Я все молчал.
- А Катерина Николаевна опять в свет "ударилась", праздник за праздником, совсем блистает; говорят, все даже придворные влюблены в нее... а с господином Бьорингом все совсем оставили, и не бывать свадьбе; все про то утверждают... с того самого будто бы разу.
То есть с письма Версилова. Я весь задрожал, но не проговорил ни слова.
- Анна Андреевна уж как сожалеют про князя Сергея Петровича, и Катерина Николаевна тоже-с, и все про него говорят, что его оправдают, а того, Стебелькова, осудят...
Я ненавистно поглядел на нее. Она встала и вдруг нагнулась ко мне.
- Анна Андреевна особенно приказали узнать про ваше здоровье, - проговорила она совсем шепотом, - и очень приказали просить побывать к ней, только что вы выходить начнете. Прощайте-с. Выздоравлйвайте-с, а я так и скажу...

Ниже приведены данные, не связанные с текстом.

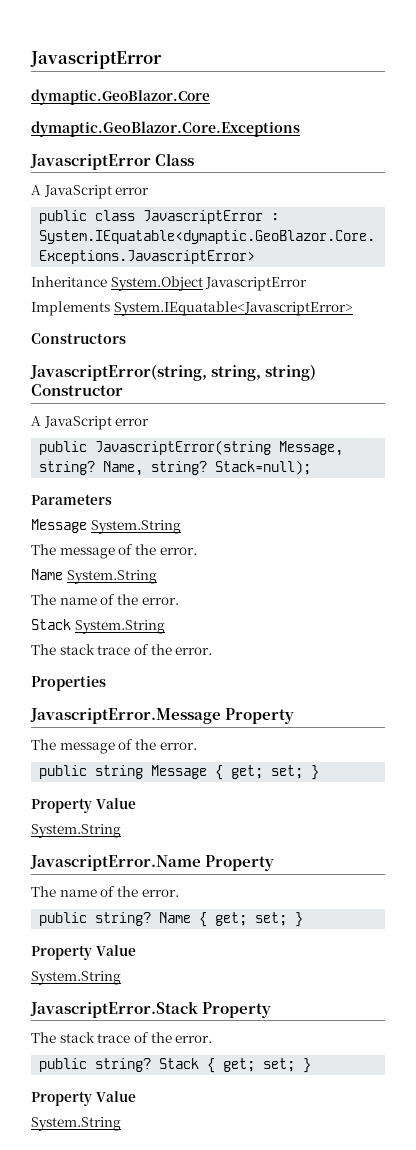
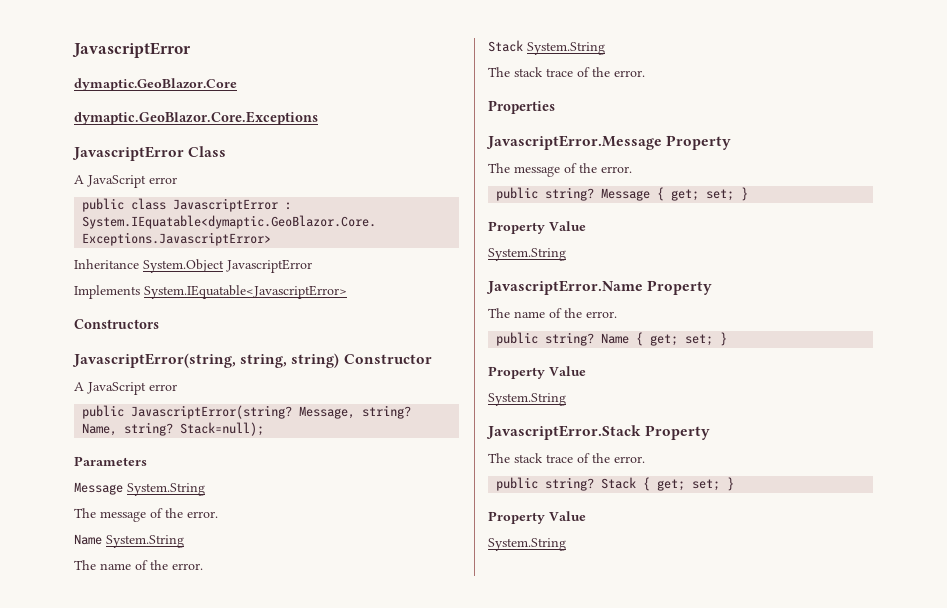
[95,440,272,455] JavascriptError(string -> [131,405,293,419] JavascriptError(string?
[95,765,144,779] string -> [545,187,595,201] string?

Она ушла. Я присел на кровати, холодный пот выступил у меня на лбу, но я чувствовал не испуг: непостижимое для меня и безобразное известие о Ламберте и его происках вовсе, например, не наполнило меня ужасом, судя по страху, может быть безотчетному, с которым я вспоминал и в болезни и в первые дни выздоровления о моей с ним встрече в тогдашнюю ночь. Напротив, в то смутное первое мгновение на кровати, сейчас по уходе Настасьи Егоровны, я даже и не останавливался на Ламберте, но... меня захватила пуще всего весть о ней, о разрыве ее с Бьорингом и о счастье ее в свете, о праздниках, об успехе, о "блеске".

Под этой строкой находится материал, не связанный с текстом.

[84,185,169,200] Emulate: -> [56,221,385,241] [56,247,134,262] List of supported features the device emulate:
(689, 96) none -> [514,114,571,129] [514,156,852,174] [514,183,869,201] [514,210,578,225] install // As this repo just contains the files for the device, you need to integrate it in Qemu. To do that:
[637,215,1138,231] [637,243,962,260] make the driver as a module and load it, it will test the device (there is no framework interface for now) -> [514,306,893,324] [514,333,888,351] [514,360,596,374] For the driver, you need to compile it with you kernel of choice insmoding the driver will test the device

"Блестят-с", - слышалось мне словцо Настасьи Егоровны. И я вдруг почувствовал, что не мог с моими силами отбиться от этого круговорота, хоть я и сумел скрепиться, молчать и не расспрашивать Настасью Егоровну после ее чудных рассказов! Непомерная жажда этой жизни, их жизнь захватила весь мой дух и... и еще какая-то другая сладостная жажда, которую я ощущал до счастья и до мучительной боли. Мысли же мои как-то вертелись, но я давал им вертеться. "Что тут рассуждать!" - чувствовалось мне. "Однако даже мама смолчала мне, что Ламберт приходил, - думал я бессвязными отрывками, - это Версилов велел молчать... Умру, а не спрошу Версилова о Ламберте!" - "Версилов, - мелькало у меня опять, - Версилов и Ламберт, о, сколько у них нового! Молодец Версилов! Напугал немца - Бьоринга, тем письмом; он оклеветал ее; la calomnie... il en reste toujours quelque chose, и придворный немец испугался скандала - ха-ха... вот ей и урок!" - "Ламберт... уж не проник ли и к ней Ламберт? Еще бы! Отчего ж ей и с ним не "связаться"?"
Тут вдруг я бросил думать всю эту бессмыслицу и в отчаянии упал головой на подушку. "Да не будет же!" - воскликнул я с внезапною решимостью, вскочил с постели, надел туфли, халат и прямо отправился в комнату Макара Ивановича, точно там был отвод всем наваждениям, спасение, якорь, на котором я удержусь.
В самом деле, могло быть, что я эту мысль тогда почувствовал всеми силами моей души; для чего же иначе было мне тогда так неудержимо и вдруг вскочить с места и в таком нравственном состоянии кинуться к Макару Ивановичу? III.
Но у Макара Ивановича я, совсем не ожидая того, застал людей - маму и доктора. Так как я почему-то непременно представил себе, идя, что застану старика одного, как и вчера, то и остановился на пороге в тупом недоумении. Но не успел я нахмуриться, как тотчас же подошел и Версилов, а за ним вдруг и Лиза... Все, значит, собрались зачем-то у Макара Ивановича и "как раз когда не надо"!
- О здоровье вашем пришел узнать, - проговорил я, прямо подходя к Макару Ивановичу.
- Спасибо, милый, ждал тебя: знал, что придешь! Ночкой-то о тебе думал.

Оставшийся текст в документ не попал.